The explanation for Holgado's penalty, though, can be found elsewhere in the Tech3 press release. As it says, Holgado "struggled braking arriving into Turn 1".

It is fairly evident from the broadcast angles but particularly clear from the helicopter footage. Holgado's bike is squirming under him, all out of shape as he slams the brakes into San Donato. He narrowly manages to arrest the bike's momentum to avoid hitting David Munoz up ahead, but as Rueda comes up from behind, Holgado's bike is unmistakably moving laterally relative to the racing line, with it impossible for Rueda to react.

Could Holgado be let off? Sure. Was it better as a single long-lap penalty than a double sanction? Probably. Was it an inexplicable miscarriage of justice? No.

A matter of "respect"

Freddie Spencer, MotoGP

Two examples in one weekend of the MotoGP stewards' work being called "s**t" and a "true disgrace" over incidents that were at worst 50/50. By itself, that isn't so notable - referees get grief in every sport - but with MotoGP in particular in something of an identity crisis regarding the policing of its incidents, things like these do not help.

After all, why would an outsider take the constant complaints about the stewarding crew led by Spencer (above) seriously if even relatively conventional decisions are met with a barrage of rage?

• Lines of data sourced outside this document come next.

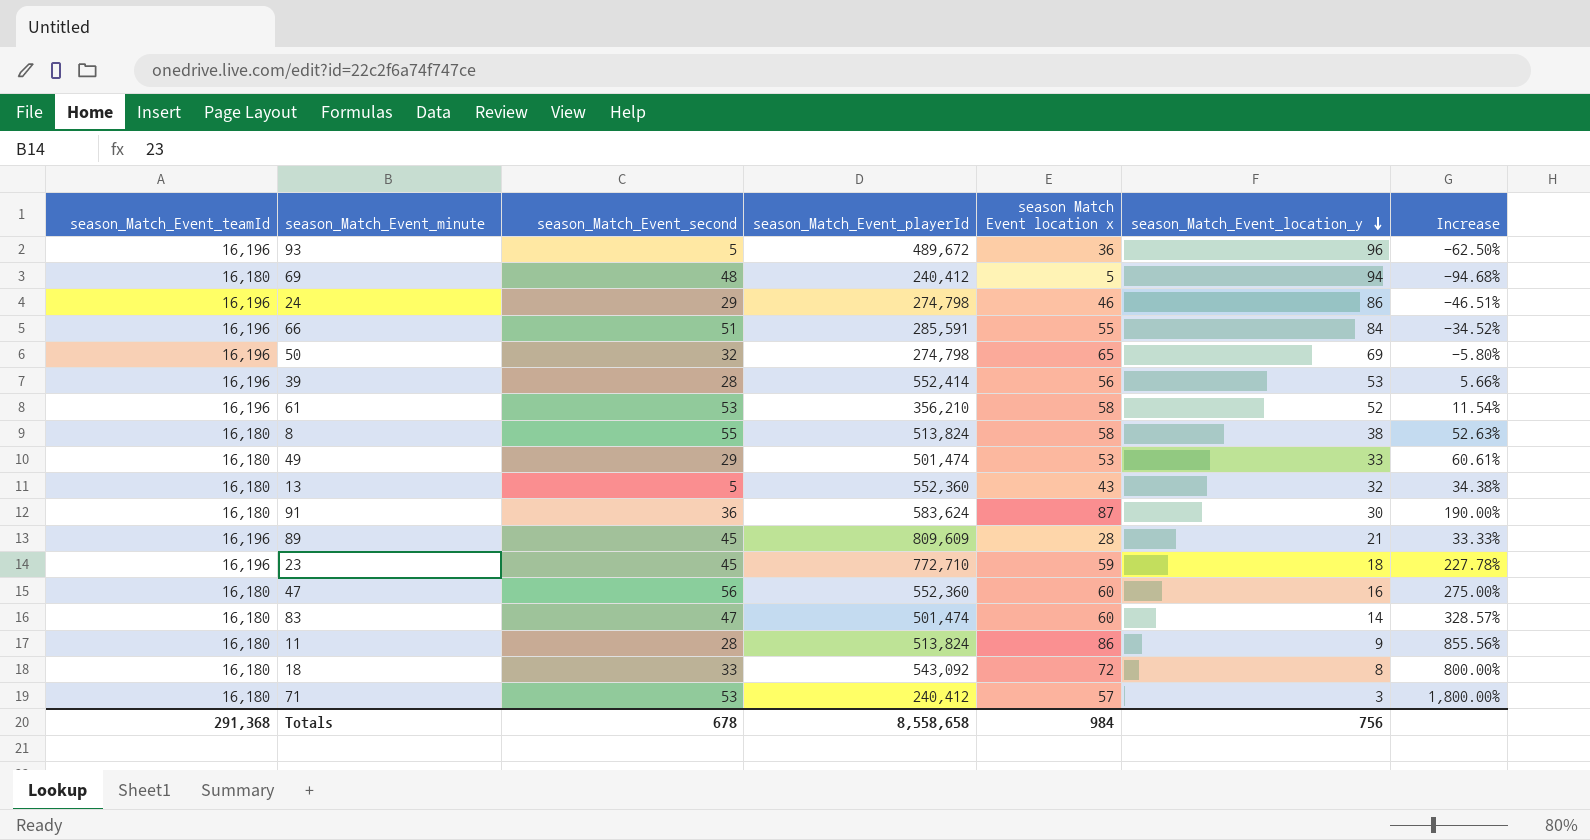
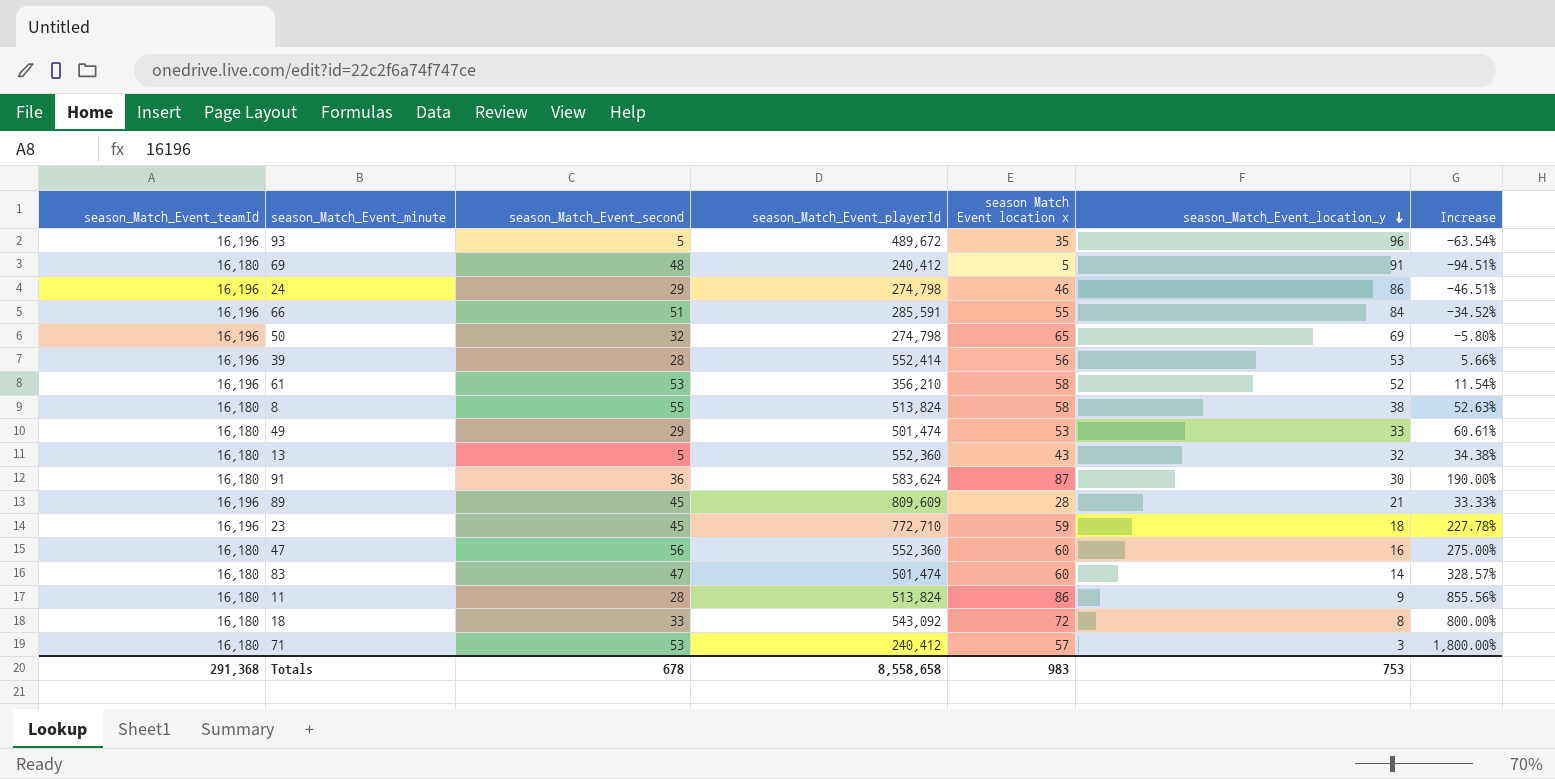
93 | season Match Event location x: 36 -> 35
93 | Increase: -62.50% -> -63.54%
69 | season_Match_Event_location_y: 94 -> 91
69 | Increase: -94.68% -> -94.51%
Totals | season Match Event location x: 984 -> 983
Totals | season_Match_Event_location_y: 756 -> 753

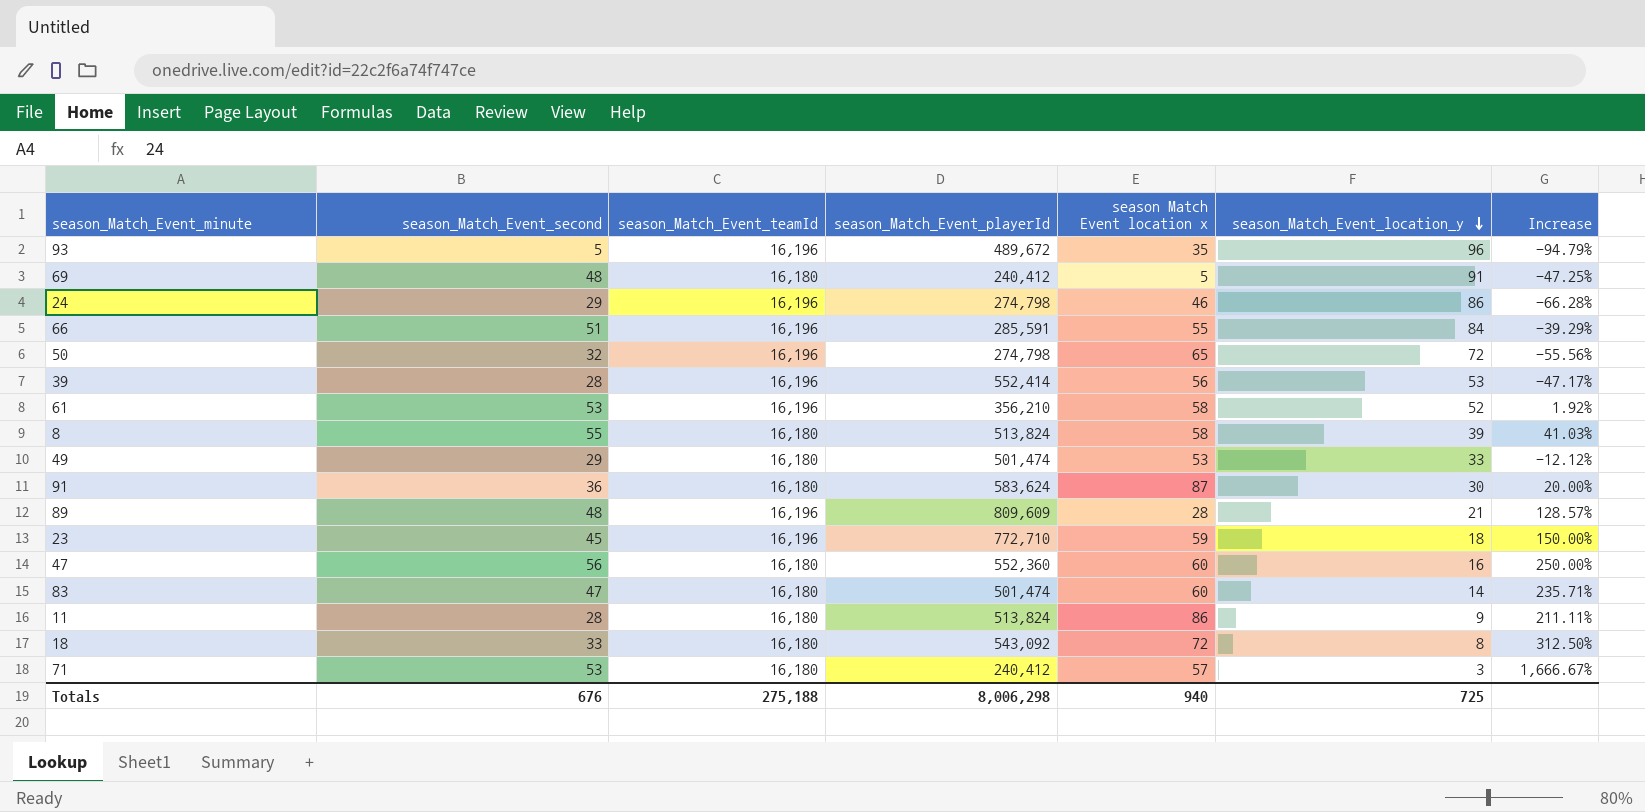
column season_Match_Event_teamId | position: 1 -> 3
column Increase | formula: ([season Match Event location x] - [season_Match_Event_location_y]) / [season_Match_Event_location_y] -> ([season_Match_Event_second] - [season_Match_Event_location_y]) / [season_Match_Event_location_y]
row 13: 16,180 | 5 | 552,360 | 43 | 32 | 34.38% -> none
50 | season_Match_Event_location_y: 69 -> 72
8 | season_Match_Event_location_y: 38 -> 39
89 | season_Match_Event_second: 45 -> 48
Totals | season_Match_Event_second: 678 -> 676
Totals | season_Match_Event_teamId: 291,368 -> 275,188
Totals | season_Match_Event_playerId: 8,558,658 -> 8,006,298
Totals | season Match Event location x: 983 -> 940
Totals | season_Match_Event_location_y: 753 -> 725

Why would the powers that be contemplate changes when there's an excuse to wave things away as simple competitive angst.

Unsurprisingly, it was perhaps Aleix Espargaro who put it best during the weekend, putting forward his suggestion for how to improve things (while agreeing with the Bagnaia penalty but expressing his disbelief that Oliveira/Martin hadn't gone the same way).

Aleix Espargaro, Aprilia, MotoGP

"For me, it's difficult because I don't want to talk bad about them," he said of the stewards. "Because I'm sure that they're doing their best. But they are 20 years removed from today's racing. We need somebody there that has been racing recently.

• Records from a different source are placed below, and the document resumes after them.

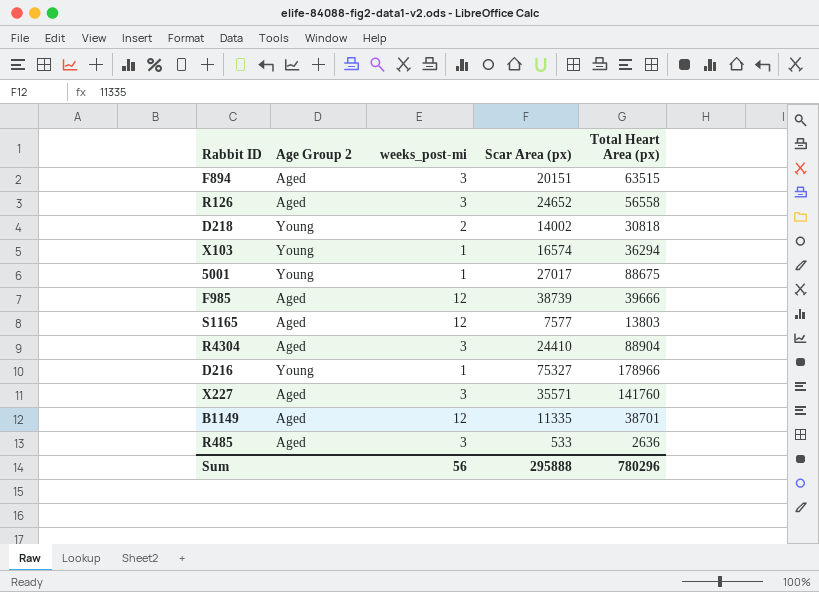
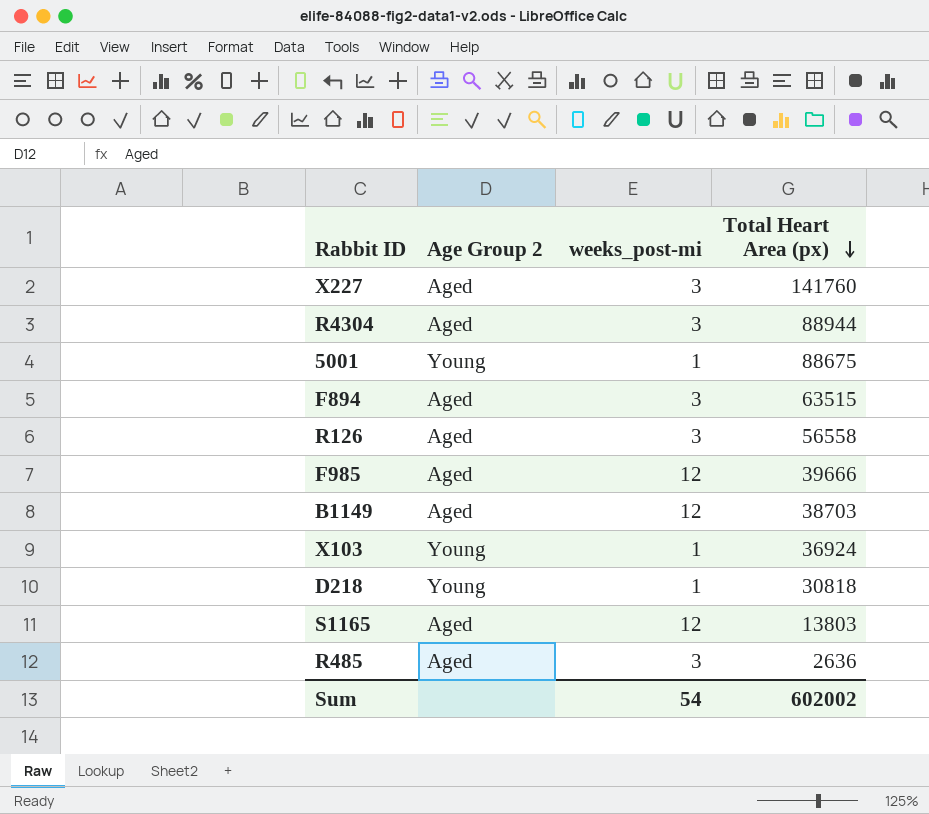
row order: none -> Total Heart Area (px) descending
column Scar Area (px) | position: 4 -> none
row D216: Young | 1 | 75327 | 178966 -> none
R4304 | Total Heart Area (px): 88904 -> 88944
B1149 | Total Heart Area (px): 38701 -> 38703
X103 | Total Heart Area (px): 36294 -> 36924
D218 | weeks_post-mi: 2 -> 1
Sum | weeks_post-mi: 56 -> 54
Sum | Total Heart Area (px): 780296 -> 602002

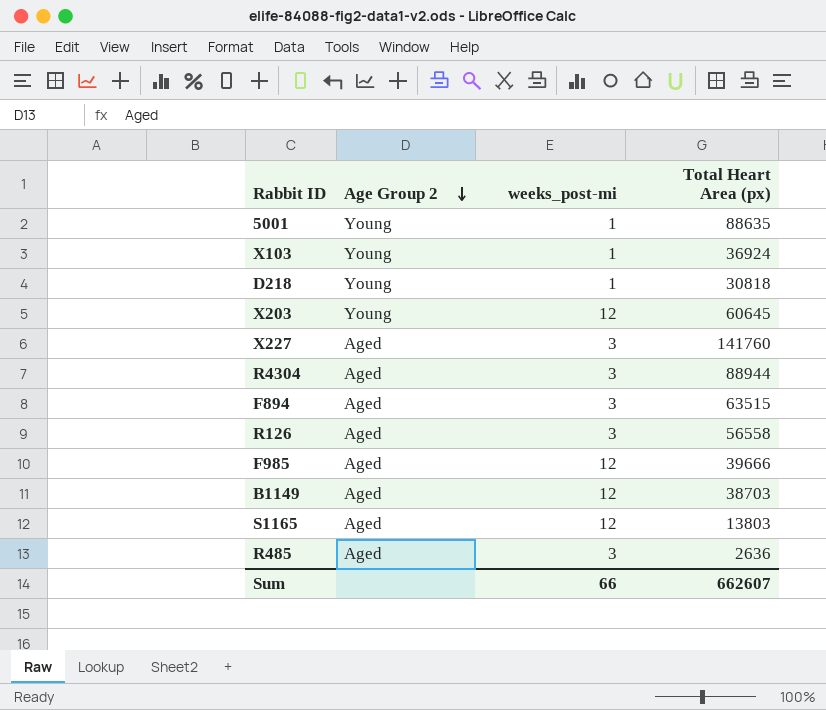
row order: Total Heart Area (px) descending -> Age Group 2 descending
5001 | Total Heart Area (px): 88675 -> 88635
row X203: none -> Young | 12 | 60645
Sum | weeks_post-mi: 54 -> 66
Sum | Total Heart Area (px): 602002 -> 662607

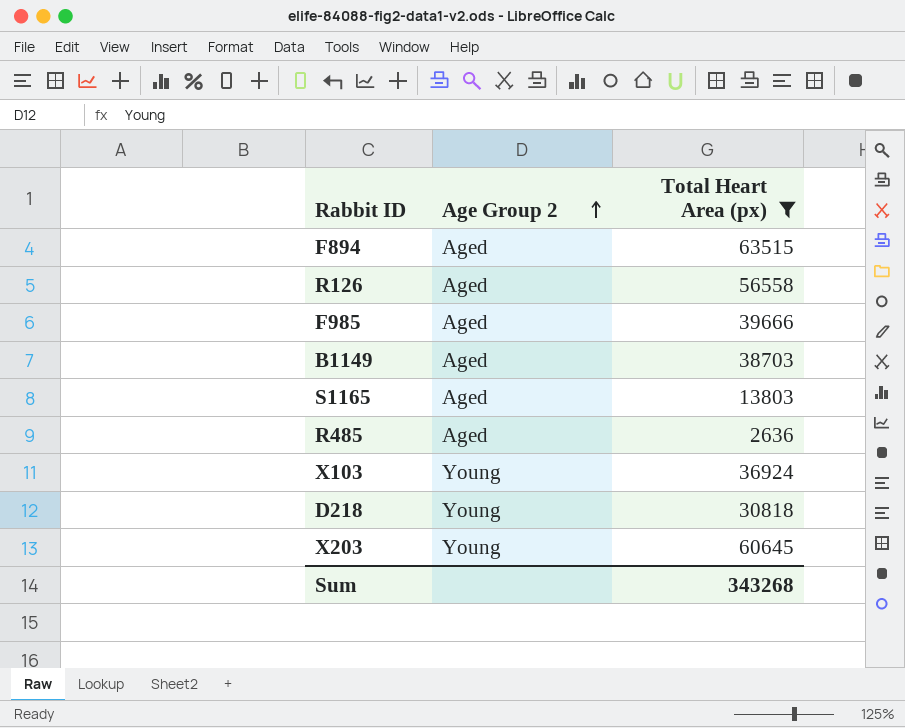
filter: none -> Total Heart Area (px) <= 63515
row order: Age Group 2 descending -> Age Group 2 ascending
column weeks_post-mi | position: 3 -> none
Sum | Total Heart Area (px): 662607 -> 343268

"We need somebody who's been racing recently - not last year or two years ago, but not 25 years ago. [Somebody] that knows MotoGP, that knows today's riding styles, that knows the tyres, that knows... they need somebody there. Maybe they can keep doing their jobs, but they need another person there who knows more about MotoGP in 2024."

Espargaro made it clear that person wouldn't be him, but he also said: "On the other hand, you need to respect. It's like when they gave me a fine for my mistake to [Franco] Morbidelli [with the slap in Qatar]. I made a big mistake, I had to pay 10,000.

"It's like if I said 'I will not pay'. No, you have to. For me, it was a black flag in Barcelona for Enea [for ignoring penalties].

"If you want that they respect us, you have to respect them as well."

"Respect" doesn't mean keeping things as they are, nor agreeing with every decision or even most of them. But "respect" at least covers not using an overall crisis of legitimacy in the stewarding to push back against every single penalty.